While Sir Peter declared that “LKP has saved millions of pounds for hundreds of people”, he gave mild praise to LEASE.
“The government’s Leasehold Advisory Service does its best, but it does not have enough money or resources, and sadly it has to take advertisements from people who should not be advertising at all, let alone through a Government advisory service.”
This is in reference to LEASE continuing to promote Benjamin Mire’s Trust Property Management on its website.
Regarding ARMA, the Association of Residential Managing Agents, “with our former colleague Keith Hill as its arbitrator”, Sir Peter said that it is taking “some of the right ways forward”.
But:
“It ought to be illegal for any managing agent or freeholder to take a commission from an insurance company without having an open book, and without showing that what they are doing is in the best interest of leaseholders.
“… Bluntly, it is wrong that were I a convicted fraudster who came out of jail yesterday, I could set up as a managing agent today without having to meet necessary and obvious standards.
“Such standards are not just for those who live in big flats on the Thames—those with lawyers and expensive flats—but for small people who cannot get anything other than a leasehold property of their own in which to live, hopefully without undue cost.”
Like Fitzpatrick, Sir Peter eagerly anticipated the OFT report into the Peverel / Cirrus price-fixing scandal to be announced, but not necessarily published, tomorrow.
He also criticised the OFT granting Peverel leniency by accepting the fiction that it somehow turned itself in.
“If I were 99 per cent of the market, I do not think I should get relief from the OFT rules by confessing my sins after the Serious Fraud Office had passed my case to the OFT.”
The full debate can be read here
If you are pinning your hopes on Mr Fitzpatrick, don’t. Over 200 flats in a block looked to him for help and were left sorely dissappointed- he was there for the pleastantries and profile and fobbed the follow through to an office person.
Mr AM is pouring cold water over prospects of reform or improvement in comments on both the Campaign against retirement leasehold exploitation / LKP websites, for reasons of his own. He has been asked to explain his background by another commentor, given the supposedly knowledgeable pontificating.
Obtaining this debate and naming names is very useful to us as events will prove. Tomorrow’s announcement by the OFT of the Peverel / Cirrus price-fixing scandal, for example.
MPs have not been effectively deployed in the past. The issues of leasehold are complex; time is limited. Presented with precise issues where their weight can help, they are extremely effective at resolving disputes. This site and LKP have recent examples.
Sebastian
I have tried to reply but once again it refuses to accept a post. 🙁
I tried again and it is saying that it is a duplicate comment, however the comment isn’t loaded on the pc or my pda.:(
After waiting over 4 years since Peverel Group handed themselves in for Price Fixing/Bid Rigging we have a date tomorrow for the OFT conclude their investigation, but what will we know???

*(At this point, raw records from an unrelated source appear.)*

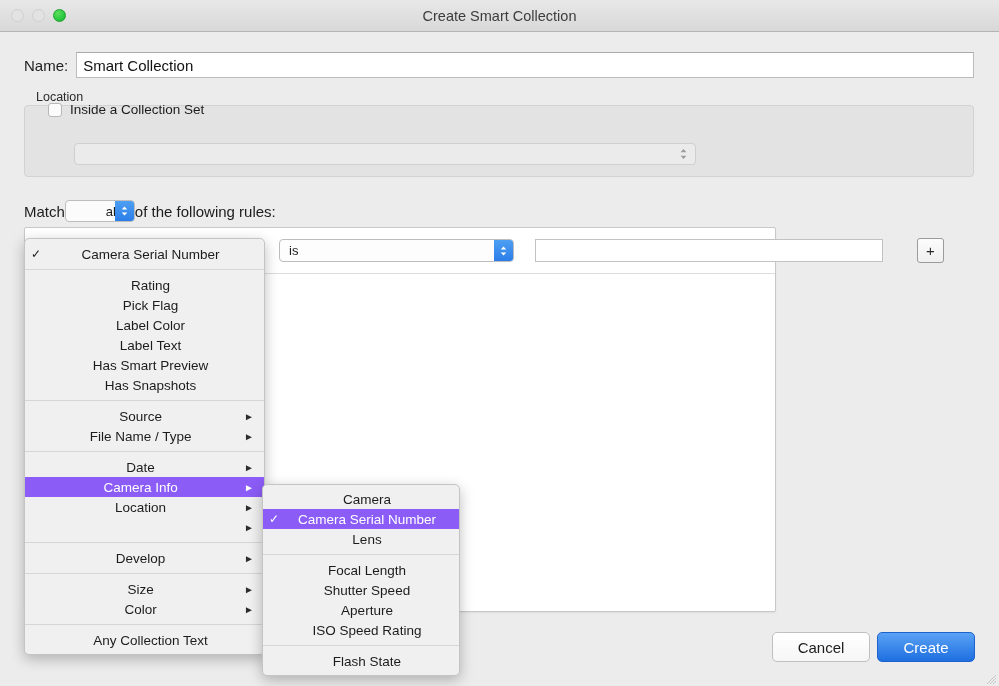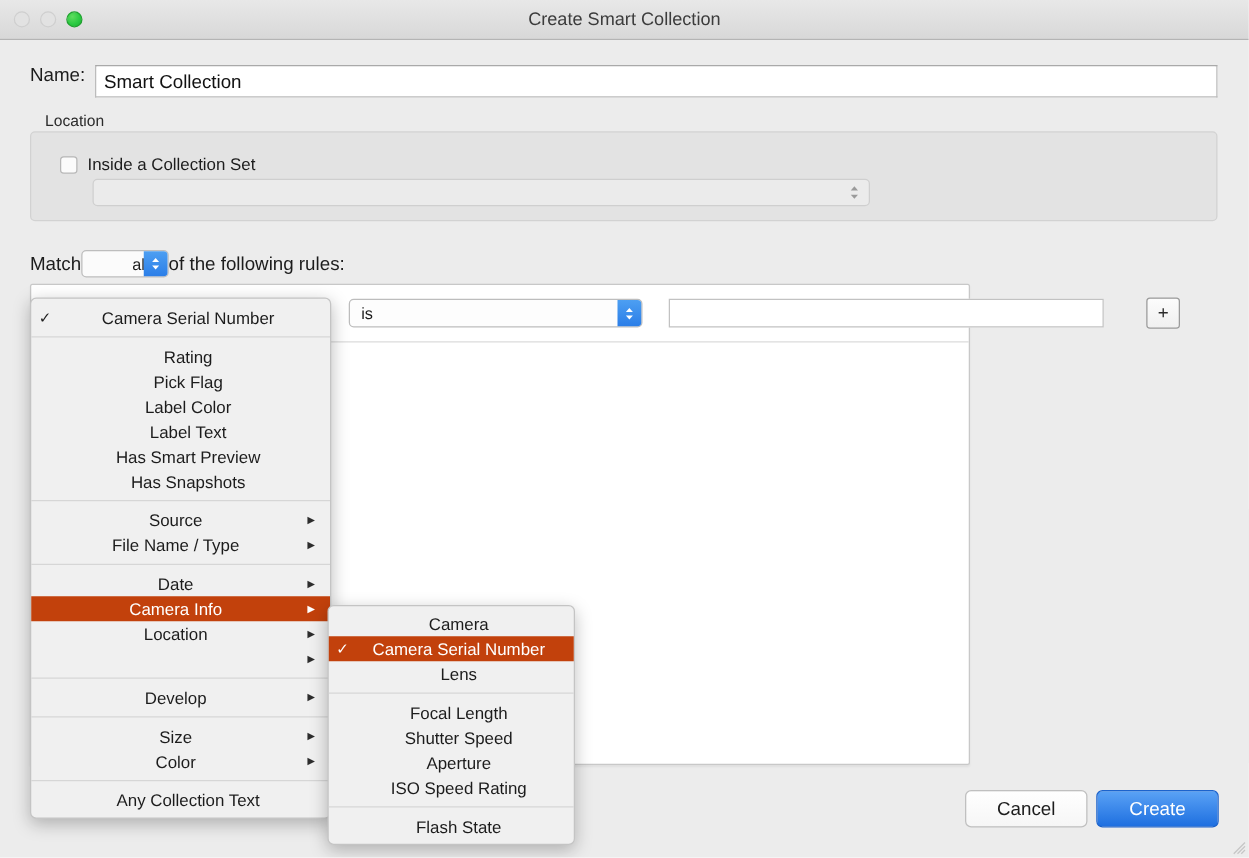--- a/index.html
+++ b/index.html
@@ -39,21 +39,21 @@
     line-height: 32px; text-align: center;
     font-size: 14.5px; color: #3c3c3c;
   }
   
   .content { position: absolute; top: 32px; left: 0; width: 999px; height: 654px; background:#ececec; }
 
   
   .name-row {
     position: absolute; top: 20px; left: 24px;
     width: 950px; height: 26px;
-    display: flex; align-items: flex-start;
+    display: flex; align-items: center;
   }
   .name-label { font-size: 15px; color: #1c1c1c; margin-right: 8px; }
   .name-input {
     flex: 1; height: 26px;
     background: #ffffff;
     border: 1px solid #bcbcbc;
     border-top-color: #a9a9a9;
     font-size: 15px; color: #111;
     padding: 0 6px; line-height: 24px;
     font-family: "Liberation Sans", sans-serif;
@@ -66,21 +66,21 @@
     font-size: 12.5px; color: #2b2b2b;
   }
   .loc-box {
     position: absolute; top: 73px; left: 24px;
     width: 950px; height: 72px;
     background: #e3e3e3;
     border: 1px solid #d2d2d2;
     border-radius: 4px;
   }
   .cb-row {
-    position: absolute; top: 92px; left: 48px;
+    position: absolute; top: 70px; left: 48px;
     display: flex; align-items: center;
   }
   .checkbox {
     width: 14px; height: 14px;
     background: #fbfbfb;
     border: 1px solid #b7b7b7;
     border-radius: 3px;
     margin-right: 8px;
   }
   .cb-label { font-size: 13.5px; color: #1c1c1c; }
@@ -217,21 +217,21 @@
   .mi .check {
     width: 22px; text-align: center;
     font-size: 12px; color: #1c1c1c;
     flex: 0 0 22px;
   }
   .mi .lbl { flex: 1; text-align: center; }
   .mi .arrow {
     font-size: 10px; color: #2d2d2d;
     margin-left: auto; padding-left: 10px;
   }
-  .mi.selected { background: #c2410c; color: #ffffff; }
+  .mi.selected { background: #8b5cf6; color: #ffffff; }
   .mi.selected .check, .mi.selected .arrow { color: #ffffff; }
   .msep {
     height: 1px; background: #d6d6d6;
     margin: 5px 0 5px 0;
   }
 </style>
 </head>
 <body>
 
 <div class="window">

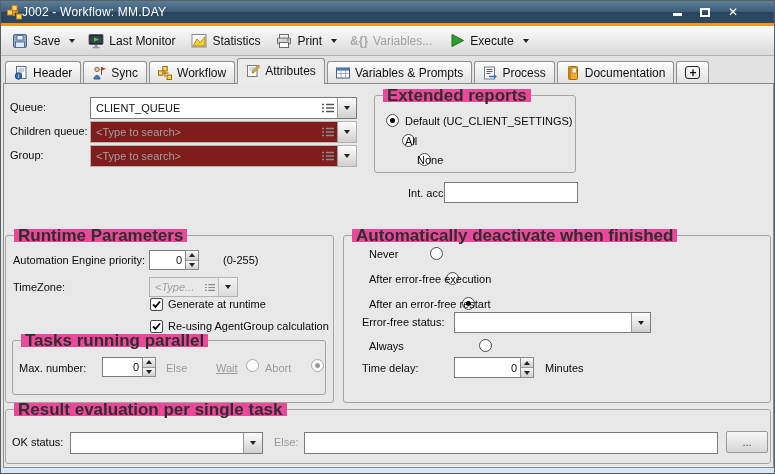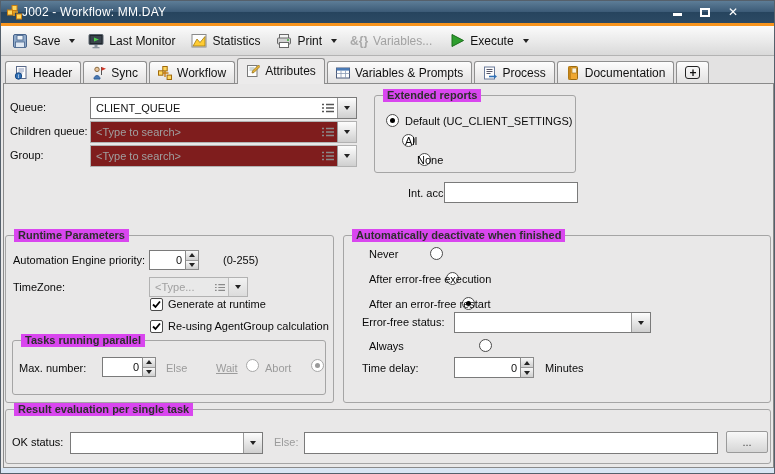--- a/index.html
+++ b/index.html
@@ -42,22 +42,22 @@
   
   .content { position:absolute; left:2px; top:82px; width:771px; height:385px;
     background:#e9e8e8; border:1px solid #8a8a8a; }
   .abs { position:absolute; }
   .lbl { font-size:11px; color:#0a0a0a; white-space:nowrap; line-height:13px; }
   .lbl.dis { color:#9b9b9b; }
   .bottom-strip { position:absolute; left:0; top:467px; width:100%; height:7px; background:#d9e6f4; }
 
   
   .gbox { border:1px solid #a5a5a5; border-radius:3px; }
-  .gtitle { position:absolute; top:-7px; left:8px; background:#d946ef; padding:0 4px;
-    font-weight:bold; color:#2e2e2e; font-size:11px; line-height:13px; white-space:nowrap; }
+  .gtitle { position:absolute; top:-7px; left:8px; background:#ec4899; padding:0 4px;
+    font-weight:bold; color:#2e2e2e; font-size:17px; line-height:13px; white-space:nowrap; }
 
   
   .combo { display:flex; height:22px; border:1px solid #7a7a7a; background:#fff; align-items:stretch; }
   .combo .ctext { flex:1; display:flex; align-items:center; padding-left:5px; font-size:11px; overflow:hidden; white-space:nowrap; }
   .combo .listic { display:flex; align-items:center; padding:0 3px; }
   .combo .dbtn { width:19px; background:linear-gradient(#fdfdfd,#cfcfcf); border-left:1px solid #9a9a9a;
     display:flex; align-items:center; justify-content:center; }
   .combo.dis { border-color:#b2b2b2; background:#7f1d1d; }
   .combo.dis .ctext { color:#a0a0a0; }
   .combo.gray { background:#e9e9e9; }
@@ -313,21 +313,21 @@
             <i class="tri-up"></i>
           </div>
         <div class="sbtn">
             <i class="tri-dn"></i>
           </div>
       </div>
     </div>
     <span class="lbl abs" style="left:202px;top:170px;margin-left:17px;">(0-255)</span>
 
     <span class="lbl abs" style="left:9px;top:197px;">TimeZone:</span>
-    <div class="combo dis gray abs" style="left:145px;top:193px;width:99px;height:20px;">
+    <div class="combo dis gray abs" style="left:145px;top:193px;width:89px;height:20px;font-style:italic;">
       <div class="ctext">&lt;Type...</div>
       <span class="listic">
         <svg width="10" height="9" viewBox="0 0 12 10">
             <path d="M0 1.5h2M4 1.5h8M0 5h2M4 5h8M0 8.5h2M4 8.5h8" stroke="#8a8a8a" stroke-width="1.4"></path>
           </svg>
       </span>
       <div class="dbtn">
           <i class="caret"></i>
         </div>
     </div>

As they likely to be granted “leniency from court action what happens to the £500,000.00 that it has already cost us taxpayers?
We are likely to have been ripped off again so it will have cost us the leaseholders, the original amounts that we had paid out.
We now may find that the OFT has also ripped us off??
The Professional Standards Bodies, such as:-
Royal Institute of Chartered Surveyors (RICS) have been shown that they have failed to take action on some of their own members and condoned the poor workings of the Leasehold Valuation Tribunals (LVT)
There should be a Public Enquiry into the results of the LVTs were leaseholders have lost and charges paid out of Service Charges?
Then there is the Association of Residential Managing Agents (ARMA) say no more?
Office of Fair Trading (OFT) I hope I have to apologise to them tomorrow?